(Items from a dataset)
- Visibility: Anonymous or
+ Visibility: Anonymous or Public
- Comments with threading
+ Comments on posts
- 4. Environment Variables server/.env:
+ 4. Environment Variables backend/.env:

◆ **Exercise goal**
In the records above, find the lines holding "Anonymous". Copy each one.

◆ **Reply to the exercise**
- Visibility: Anonymous or
+ Visibility: Anonymous or Public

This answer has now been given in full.